During arguments before the Catholic Court, the town board of Greece stressed that it was really fighting not just for Christian prayers, but for the right of all people to express their religious views regardless of their faith. But they were violating number 9 of the first iteration of the Ten Commandments (there were two) that forbids lying. There is a reason the plaintiffs in the case, Jewish and non-believers, brought the lawsuit against the town in the first place and argued that the predominately Christian prayers were violations of the Establishment Clause of the First Amendment. The Catholic Court disabused the plaintiffs of their false belief that the Establishment Clause was valid when it ruled against the Jewish and atheist plaintiffs. Now, it is constitutional for the establishment of government prayers that the town of Greece can reserve for purveyors the one faith that exists with the “primary purpose of sharing a religious perspective;” the Christian perspective.

It was certain the High Court’s Greece v. Galloway ruling was going to result in establishing the predominate faith in the town (Christianity) as the sole government meeting prayer offerings. Prior to the Court’s ruling, only four non-traditional Christian prayers were offered over the course of several years, and the Alliance Defending Freedom’s new template policy is specific that only faiths with an “established presence for the primary purpose of sharing a religious perspective” and was tailor-made for a city clerk to select Christian-only prayer offerings.

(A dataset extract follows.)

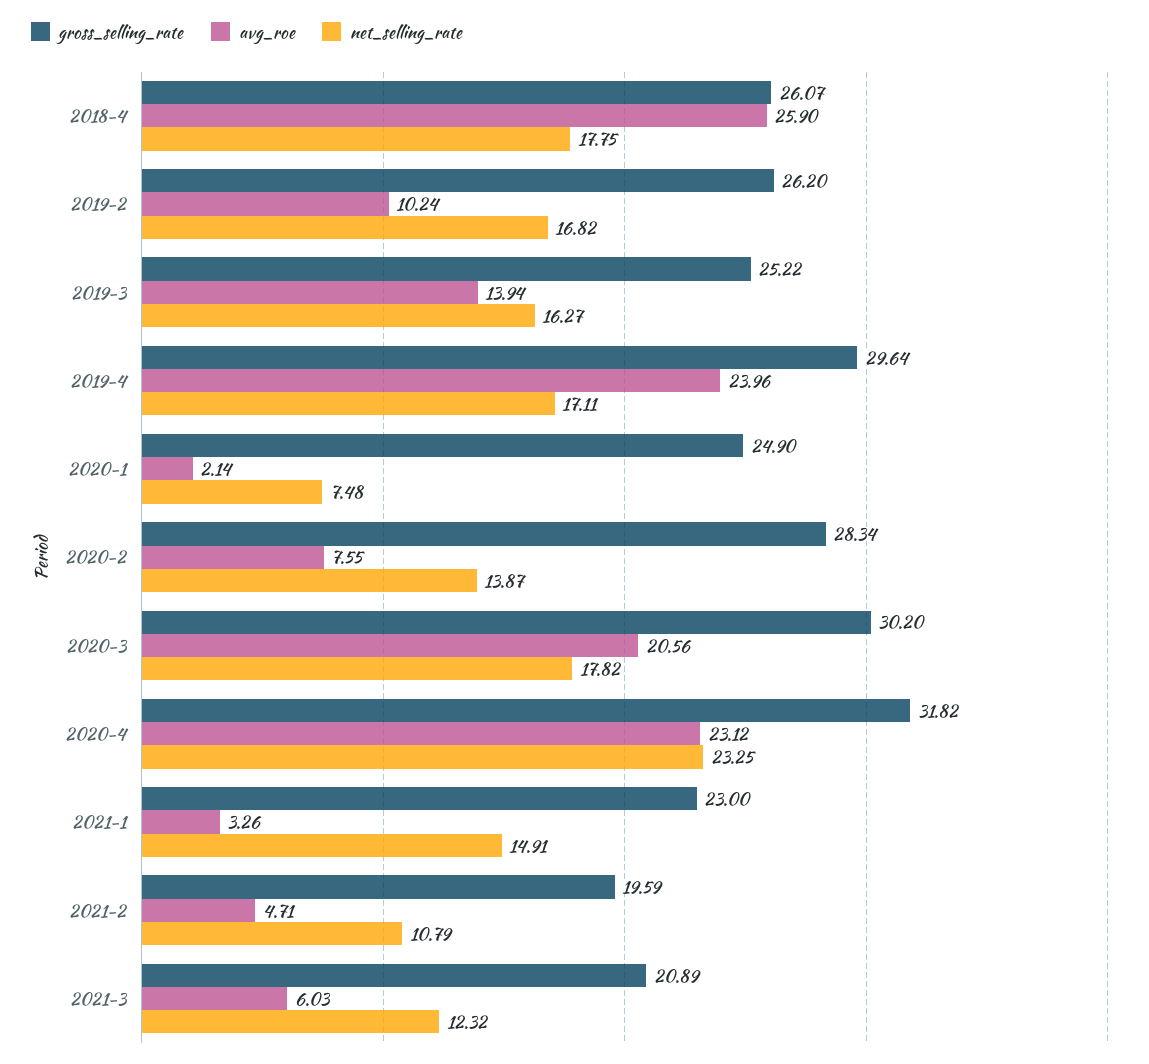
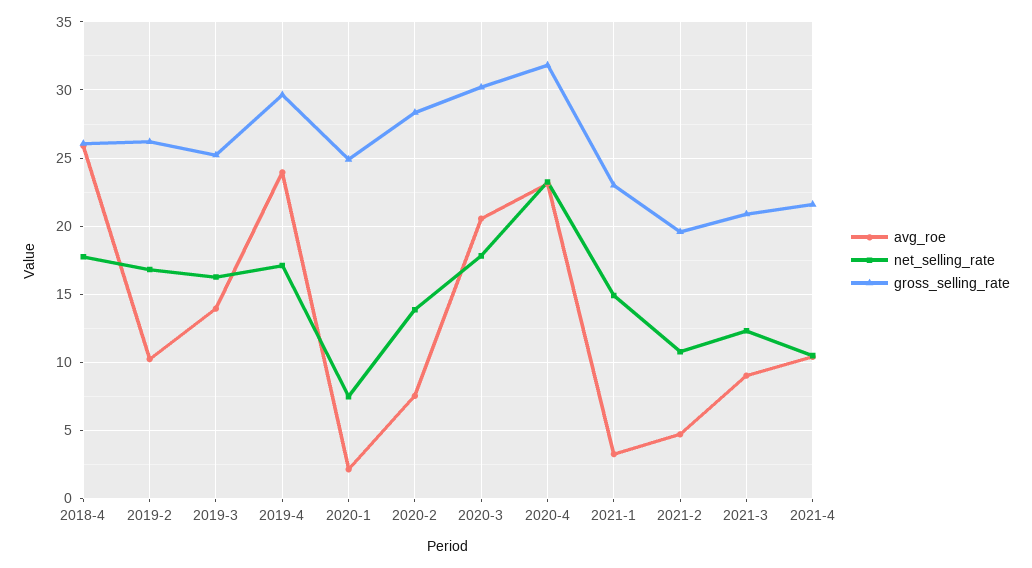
avg_roe, 2021-3: 6.03 -> 9
avg_roe, 2021-4: none -> 10.5
net_selling_rate, 2021-4: none -> 10.5
gross_selling_rate, 2021-4: none -> 21.5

The Catholics on the High Court made a serious error in ruling that any government prayers were constitutional. Conservative Christians are notorious for taking liberties to impose their religion on the entire population, and regardless the Catholic Court’s pathetic reasoning that tradition dictated government prayers were Constitutional, they knew the ruling would result in establishing Christian-only prayers at government meetings because Justice Elena Kagan warned them. The tragedy is that now that the ADF has a religious edict in place in the form of a fill-in template, it is just a matter of time before cities across America will mandate Christian-only prayers and deny other faiths and non-believers their free exercise of religion. Atheists and agnostics were denied their freedom of speech because they do not pray, have no well-established assembly, and have no religious perspective to share.